User interface change data ::
────────────────

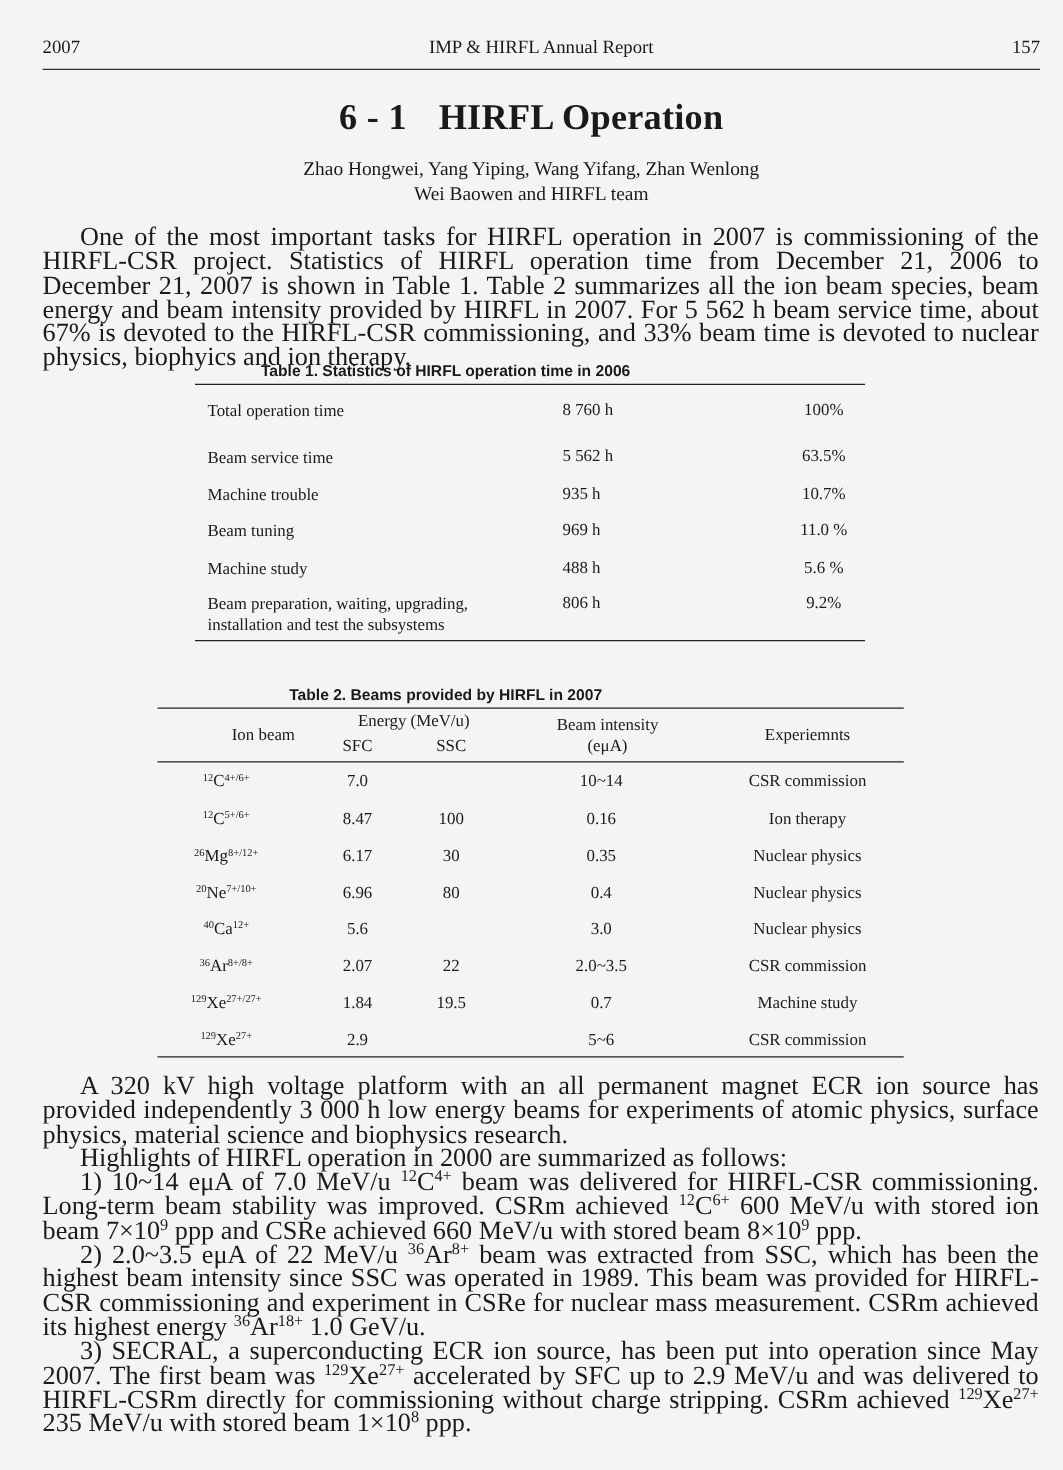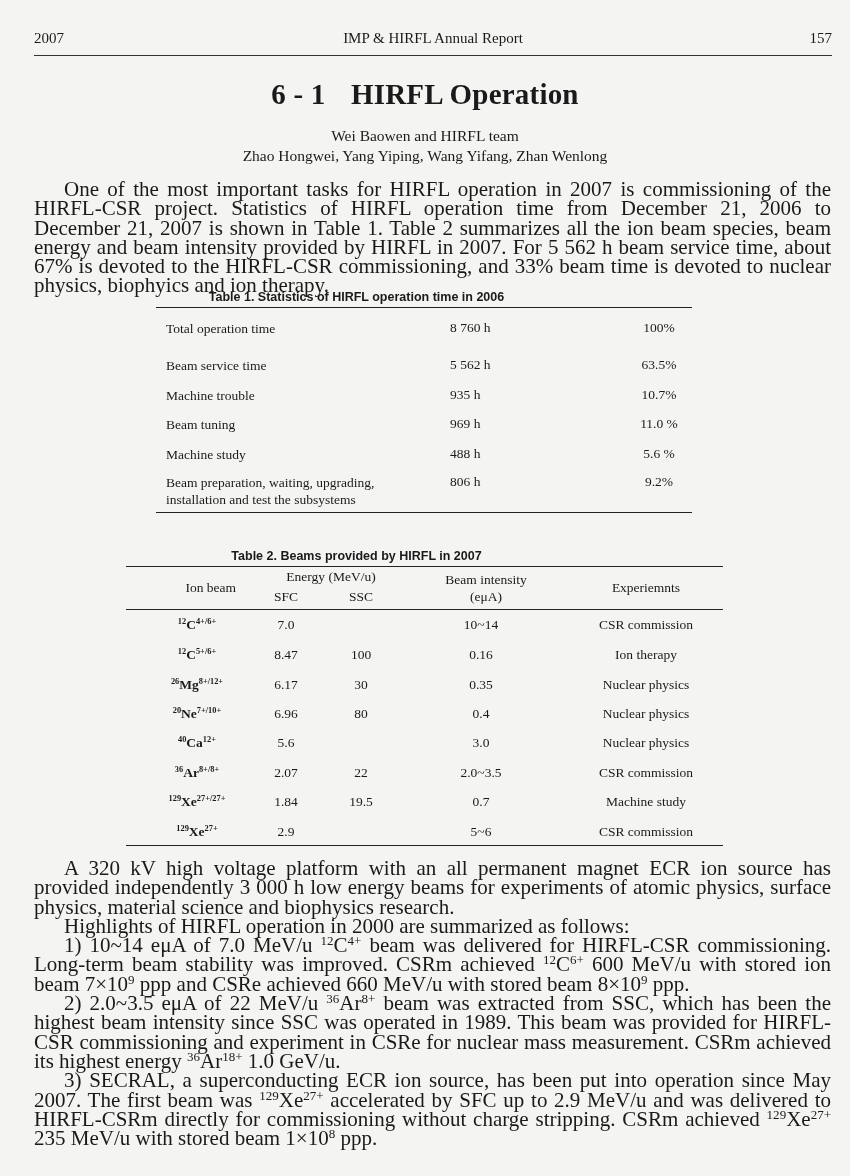--- a/index.html
+++ b/index.html
@@ -31,21 +31,21 @@
   .intro { top: 180px; }
   .tcap { position: absolute; left: 4px; width: 705px; text-align: center; font-weight: bold; font-size: 12.5px; font-family: "Liberation Sans", sans-serif; }
   .rule { position: absolute; border-top: 1.6px solid #222; height: 0; }
   .t1 { position: absolute; left: 166px; font-size: 13.5px; }
   .t1 .c1 { position: absolute; left: 0; width: 300px; line-height: 17px; }
   .t1 .c2 { position: absolute; left: 284px; }
   .t1 .c3 { position: absolute; left: 448px; width: 90px; text-align: center; }
   .t2h { position: absolute; font-size: 13.5px; text-align: center; }
   .t2r { position: absolute; left: 126px; width: 597px; font-size: 13.5px; height: 20px; }
   .t2r span { position: absolute; text-align: center; }
-  .t2r .ion { left: 16px; width: 110px; font-weight: bold; }
+  .t2r .ion { left: 0; width: 110px; }
   .t2r .sfc { left: 130px; width: 60px; }
   .t2r .ssc { left: 205px; width: 60px; }
   .t2r .int { left: 300px; width: 110px; }
   .t2r .exp { left: 440px; width: 160px; }
   sup { font-size: 0.62em; vertical-align: 0.55em; line-height: 0; }
 </style>
 </head>
 <body>
 
 <div class="page">
@@ -56,22 +56,22 @@
     <span>157</span>
   </div>
   <div class="head-rule"></div>
 
   <div class="title">
     <span class="num">6 - 1</span>
     <span>HIRFL Operation</span>
   </div>
 
   <div class="authors">
+    <div>Zhao Hongwei, Yang Yiping, Wang Yifang, Zhan Wenlong</div>
     <div>Wei Baowen and HIRFL team</div>
-    <div>Zhao Hongwei, Yang Yiping, Wang Yifang, Zhan Wenlong</div>
   </div>
 
   <div class="body-text intro">
     <p>One of the most important tasks for HIRFL operation in 2007 is commissioning of the HIRFL-CSR project. Statistics of HIRFL operation time from December 21, 2006 to December 21, 2007 is shown in Table 1. Table 2 summarizes all the ion beam species, beam energy and beam intensity provided by HIRFL in 2007. For 5 562 h beam service time, about 67% is devoted to the HIRFL-CSR commissioning, and 33% beam time is devoted to nuclear physics, biophyics and ion therapy.</p>
   </div>
 
   <div class="tcap" style="top:290px;">Table 1.    Statistics of HIRFL operation time in 2006</div>
   <div class="rule" style="left:156px; width:536px; top:307px;"></div>
 
   <div>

────────────────

EXERCISE ::
The answer should contain nothing but the lines from the top of the data above through the line containing "absolute; text-align: center;", copied exactly, with no images.

SOLUTION TO THIS PROBLEM ::
--- a/index.html
+++ b/index.html
@@ -31,21 +31,21 @@
   .intro { top: 180px; }
   .tcap { position: absolute; left: 4px; width: 705px; text-align: center; font-weight: bold; font-size: 12.5px; font-family: "Liberation Sans", sans-serif; }
   .rule { position: absolute; border-top: 1.6px solid #222; height: 0; }
   .t1 { position: absolute; left: 166px; font-size: 13.5px; }
   .t1 .c1 { position: absolute; left: 0; width: 300px; line-height: 17px; }
   .t1 .c2 { position: absolute; left: 284px; }
   .t1 .c3 { position: absolute; left: 448px; width: 90px; text-align: center; }
   .t2h { position: absolute; font-size: 13.5px; text-align: center; }
   .t2r { position: absolute; left: 126px; width: 597px; font-size: 13.5px; height: 20px; }
   .t2r span { position: absolute; text-align: center; }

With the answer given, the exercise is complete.